El sonido solemne de las campanas del Día de Muertos resonó por toda la casa, marcando una pausa natural en aquella peculiar "batalla" que se desarrollaba entre los cuatro jugadores. La mesa de juego, testigo silencioso de la contienda, revelaba una historia clara de victorias y derrotas.
Erik contempló con desconsuelo el espacio vacío frente a él, mientras sus ojos vagaban hacia las fortunas acumuladas por Alexander, Maxi y Jesper, representadas en montículos de billetes rojos. Con un gesto dramático, volvió su rostro hacia Arlet, acercándose a ella.
"Oye hermanita, estos tramposos se están aprovechando de mí", protestó Erik, aproximando su rostro agraciado al de ella sin el menor rastro de vergüenza.

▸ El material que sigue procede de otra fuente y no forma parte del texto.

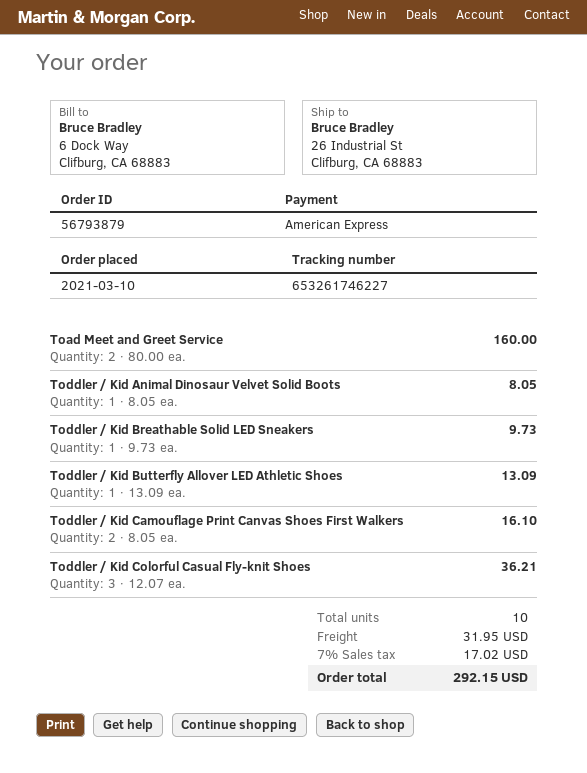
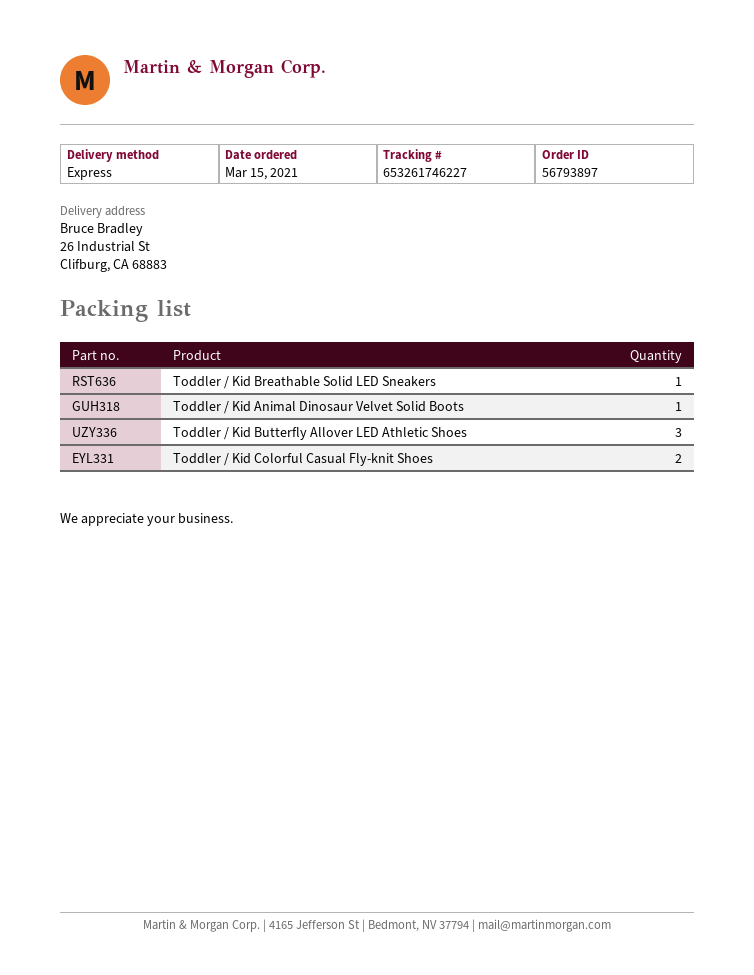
order number: 56793879 -> 56793897
order date: 2021-03-10 -> 2021-03-15
Toad Meet and Greet Service: 2 -> none
Toddler / Kid Butterfly Allover LED Athletic Shoes: 1 -> 3
Toddler / Kid Camouflage Print Canvas Shoes First Walkers: 2 -> none
Toddler / Kid Colorful Casual Fly-knit Shoes: 3 -> 2

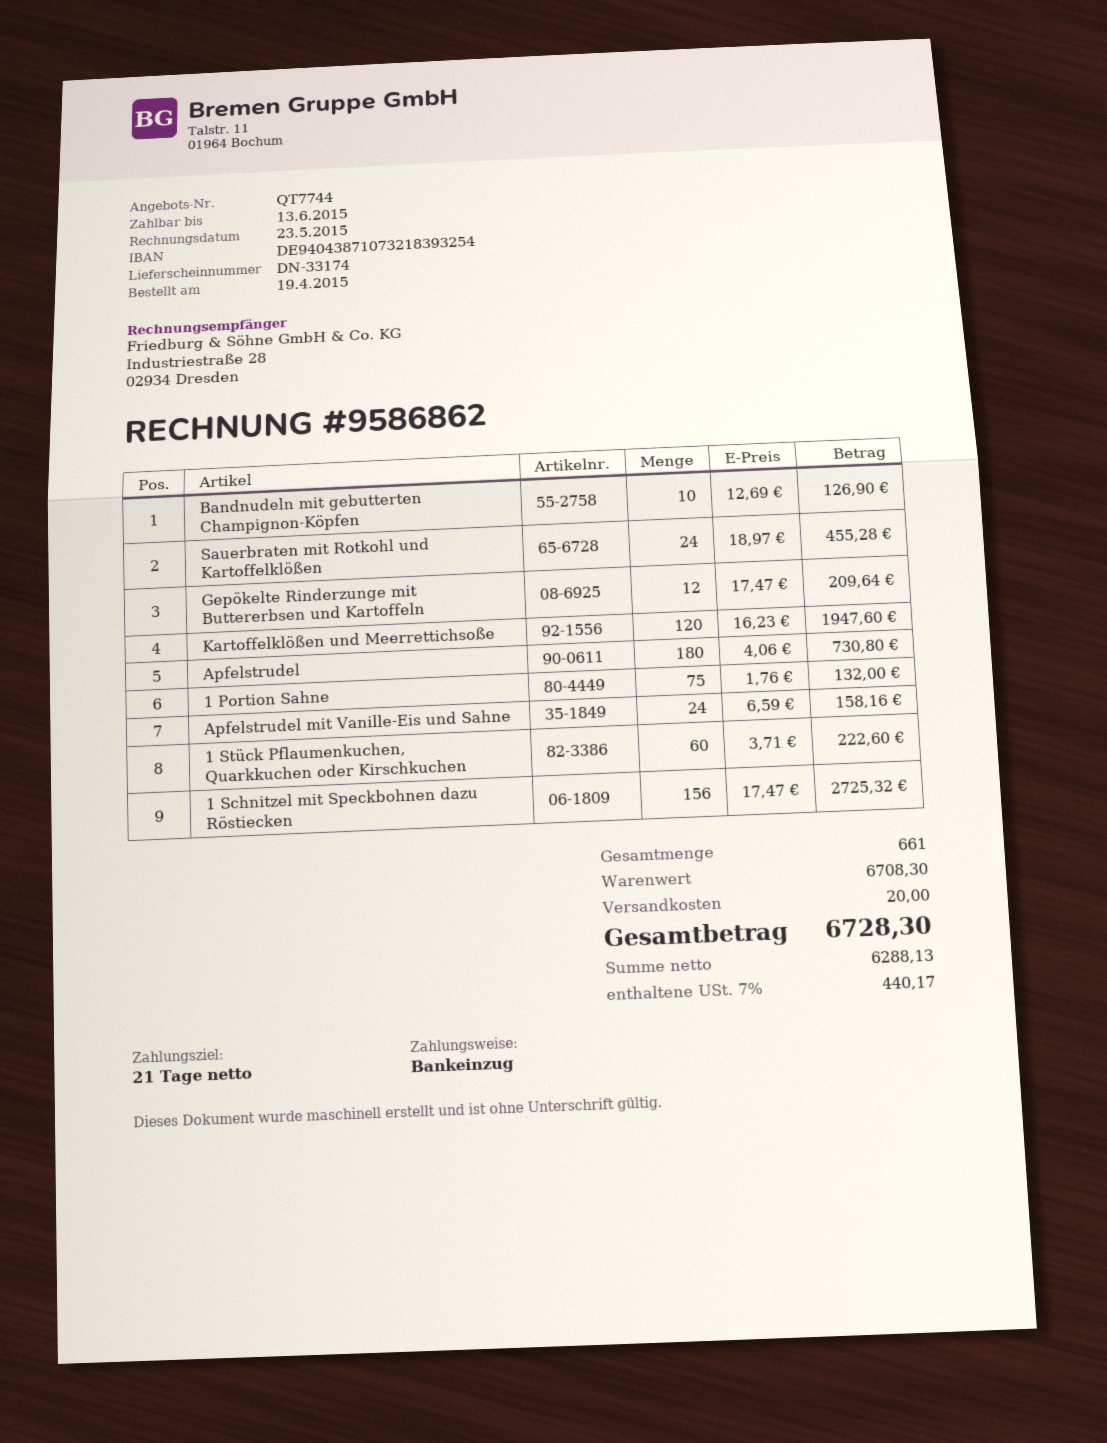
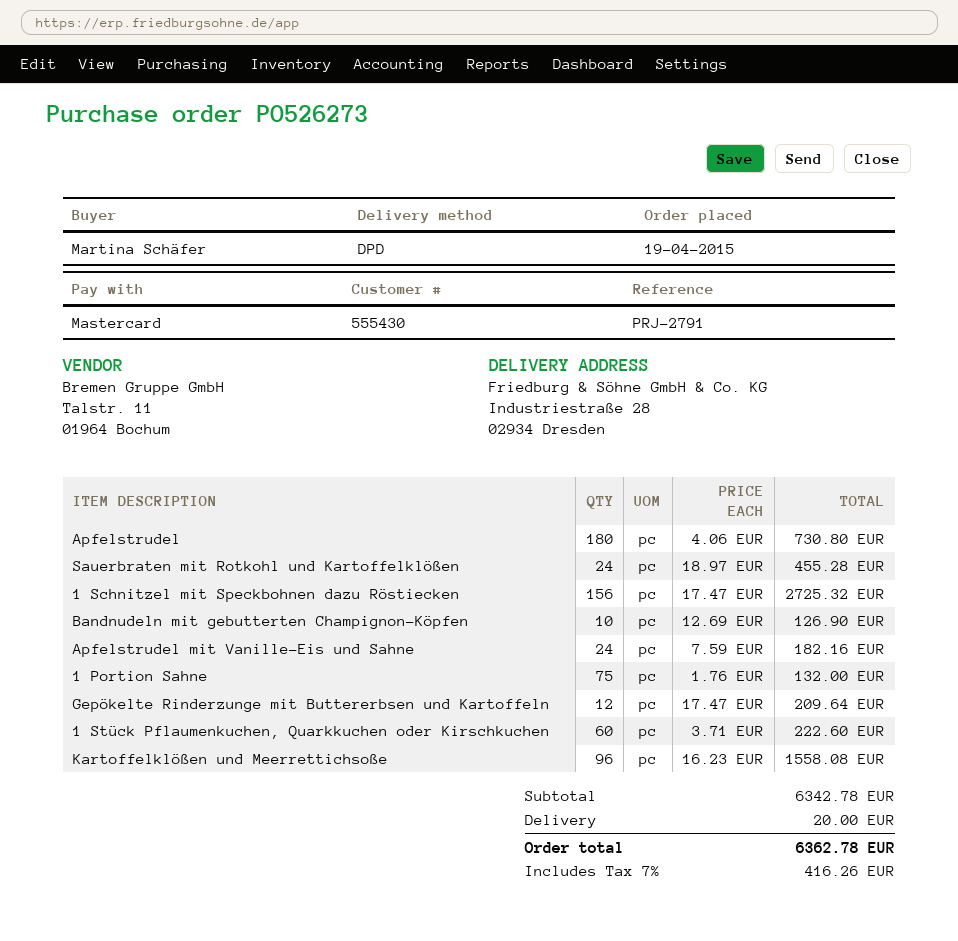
payment method: direct debit -> Mastercard
Kartoffelklößen und Meerrettichsoße: 120 x 16.23 = 1947.60 -> 96 x 16.23 = 1558.08
Apfelstrudel mit Vanille-Eis und Sahne: 24 x 6.59 = 158.16 -> 24 x 7.59 = 182.16
subtotal: 6708.30 -> 6342.78
tax: 7% = 440.17 -> 7% = 416.26
total: 6728.30 -> 6362.78

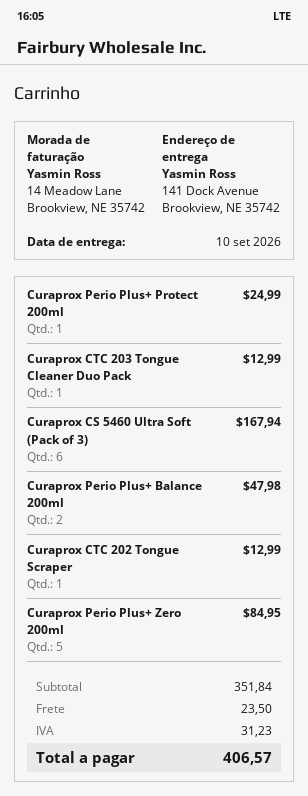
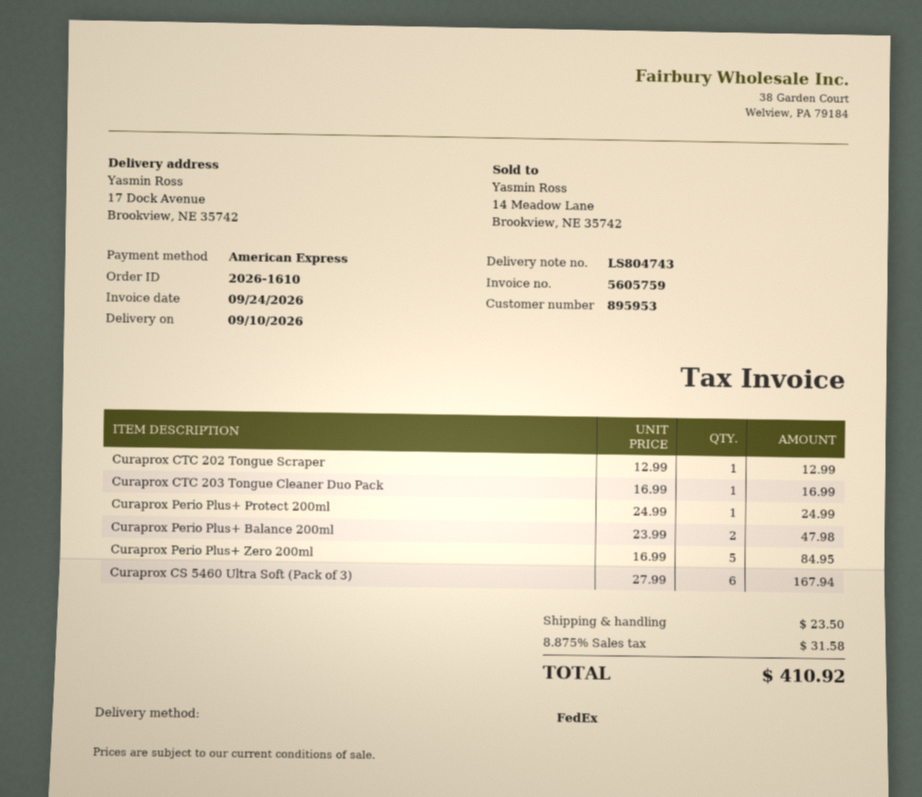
ship to: 141 Dock Avenue, Brookview, NE 35742 -> 17 Dock Avenue, Brookview, NE 35742
Curaprox CTC 203 Tongue Cleaner Duo Pack: 1 for 12.99 -> 1 for 16.99
tax: 31.23 -> 31.58
total: 406.57 -> 410.92

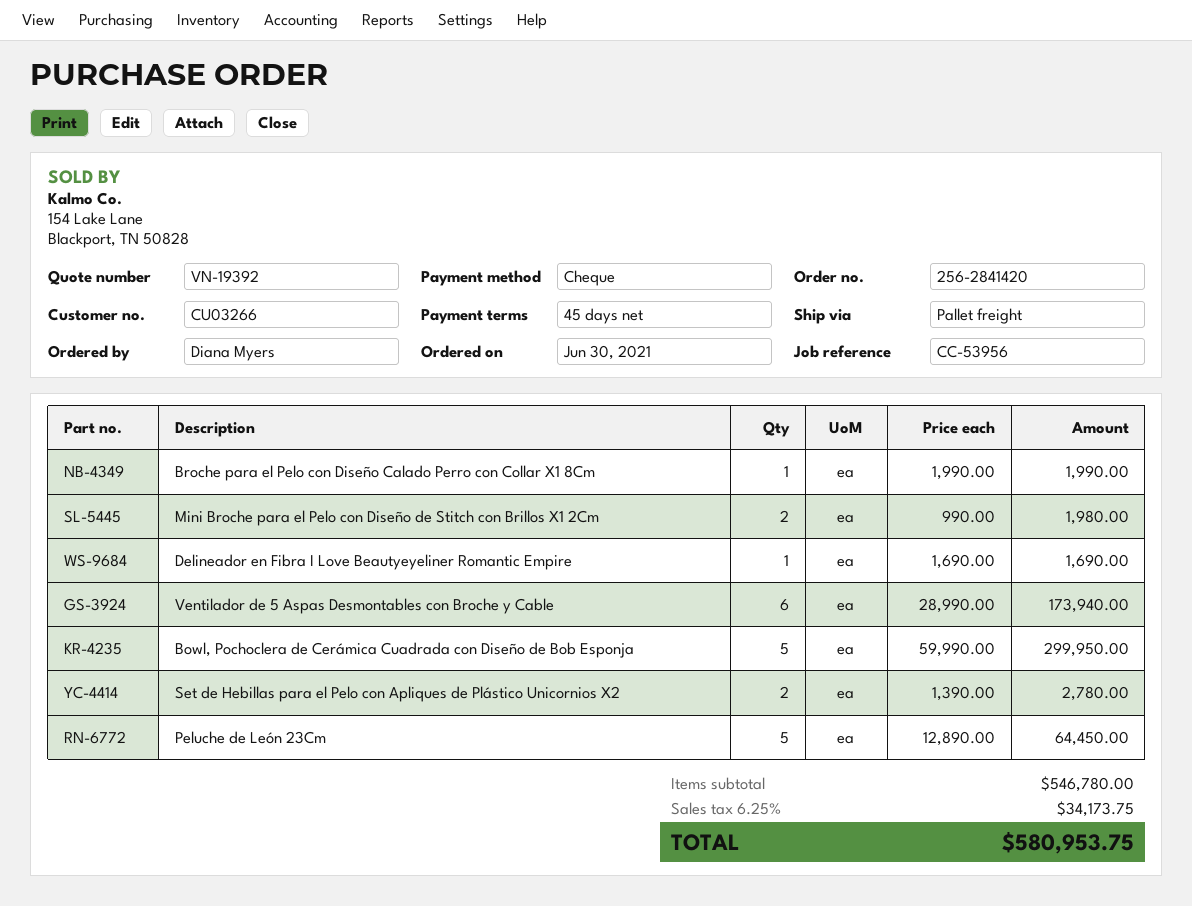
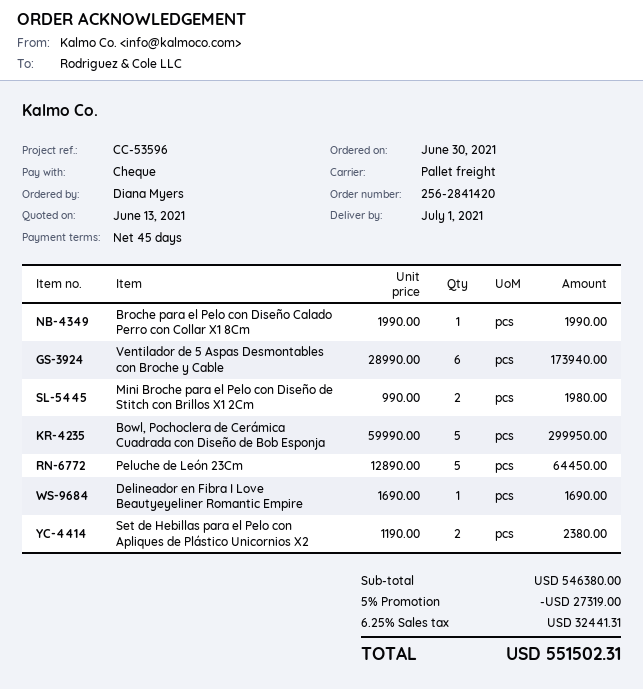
reference: CC-53956 -> CC-53596
Set de Hebillas para el Pelo con Apliques de Plástico Unicornios X2: 2 x 1390.00 = 2780.00 -> 2 x 1190.00 = 2380.00
subtotal: 546780.00 -> 546380.00
discount: none -> 5% = 27319.00
tax: 6.25% = 34173.75 -> 6.25% = 32441.31
total: 580953.75 -> 551502.31

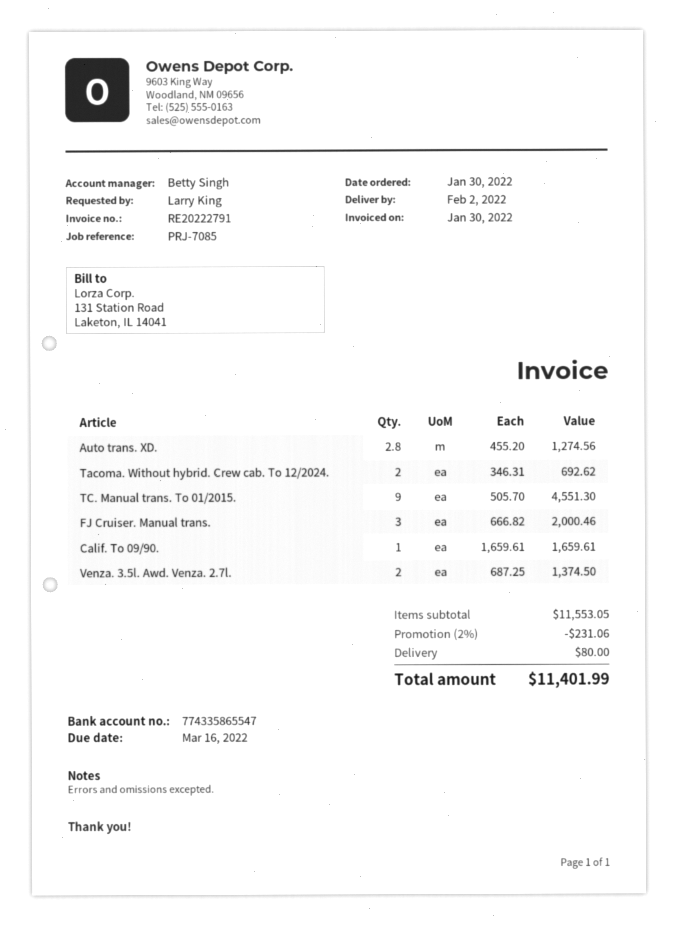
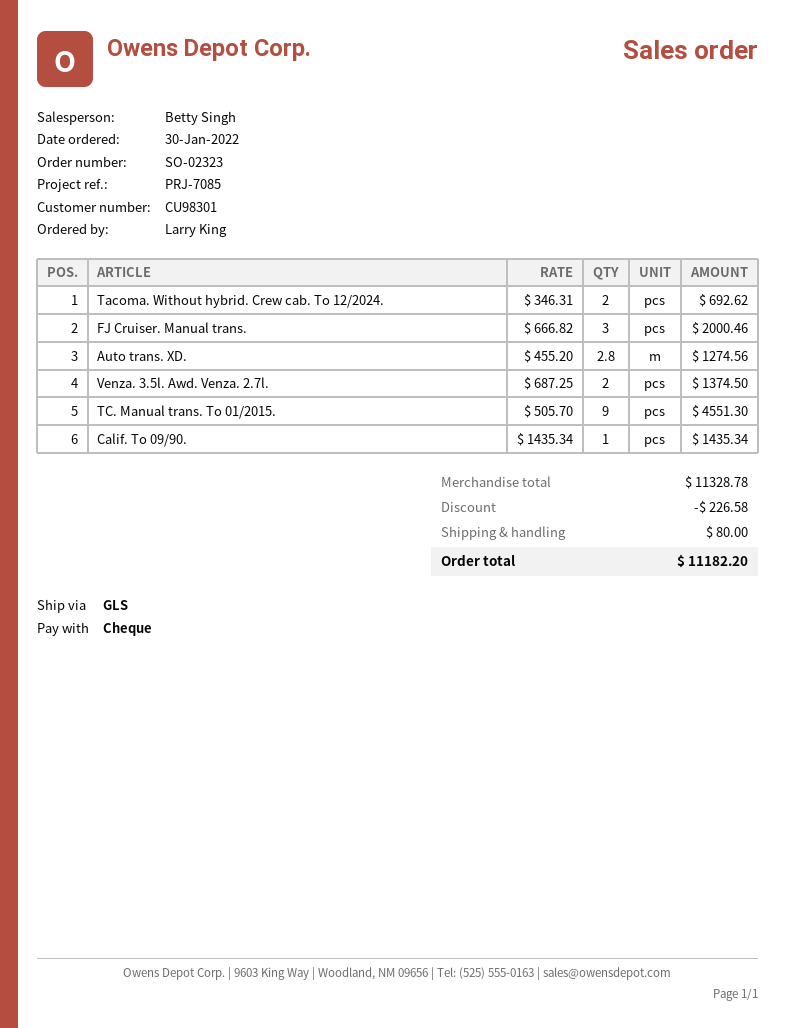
Calif. To 09/90.: 1 x 1659.61 = 1659.61 -> 1 x 1435.34 = 1435.34
subtotal: 11553.05 -> 11328.78
discount: 231.06 -> 226.58
total: 11401.99 -> 11182.20

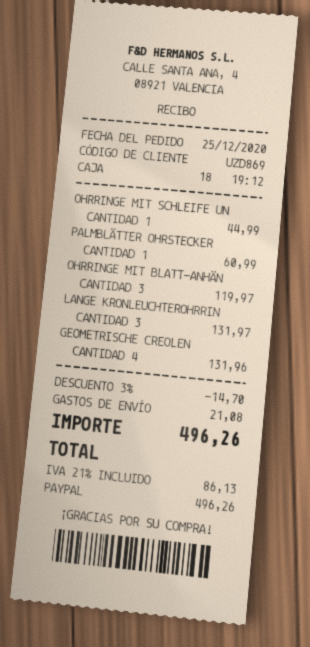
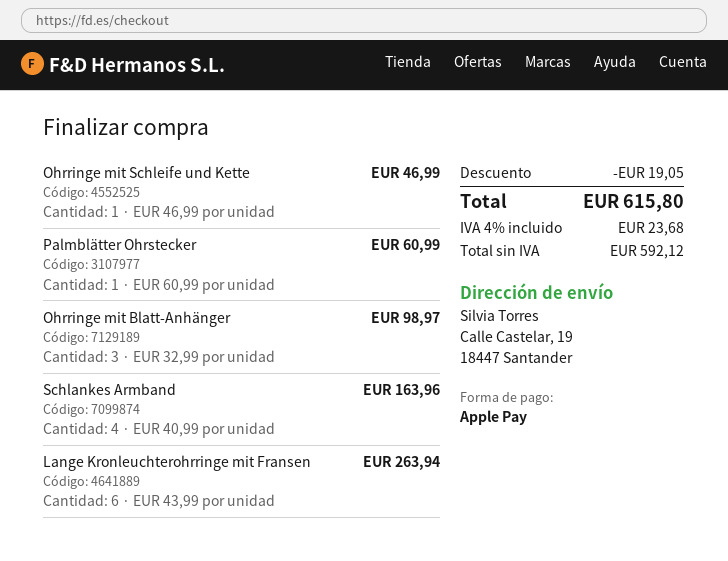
payment method: PayPal -> Apple Pay
OHRRINGE MIT SCHLEIFE UN: 1 for 44.99 -> 1 for 46.99
OHRRINGE MIT BLATT-ANHÄN: 3 for 119.97 -> 3 for 98.97
LANGE KRONLEUCHTEROHRRIN: 3 for 131.97 -> 6 for 263.94
GEOMETRISCHE CREOLEN: 4 for 131.96 -> none
Schlankes Armband: none -> 4 for 163.96
discount: 14.70 -> 19.05
shipping: 21.08 -> none
tax: 21% = 86.13 -> 4% = 23.68
total: 496.26 -> 615.80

Unas manos firmes lo apartaron bruscamente, deformando su expresión perfectamente calculada.
"Ni se te ocurra acercarte tanto a mi hija", sentenció Marcus, empujando al joven con determinación.
Erik permaneció en silencio, su expresión transformándose en un puchero.
Arlet observó divertida la actuación de Erik, quien ahora lucía como un cachorro desamparado. Con un movimiento espontáneo, extendió su mano y le pellizcó la mejilla con cariño. "Ay Erik, eres un amor", dijo entre risas.
Erik respondió con una risita propia de un heredero mimado, aunque indudablemente el más apuesto de todos.
"..." Jesper contuvo un suspiro de vergüenza ajena ante semejante despliegue de dramatismo.
"..." Alexander consideró mentalmente que deberían empezar a llamarlo el niño consentido de los Sandell.
"..." Maxi reflexionó que ese parecía ser el único talento de Erik.
En el patio, Maxi y Arlet contemplaban los fuegos artificiales que estallaban en la distancia, pintando el cielo nocturno con destellos efímeros de color.
Erik se asomó por la ventana, mascullando entre dientes. "¿A quién se le ocurre salir con este frío? Lo que quiere es que Arlet se enferme."
Ingrid lo atrapó por la oreja, tirando de ella sin contemplaciones. "Ándale, ven a comer tamales."
(´Д`)
"¿Tienes frío?", preguntó Maxi con suavidad.
Arlet meditó un momento antes de responder: "Sí, hace frío".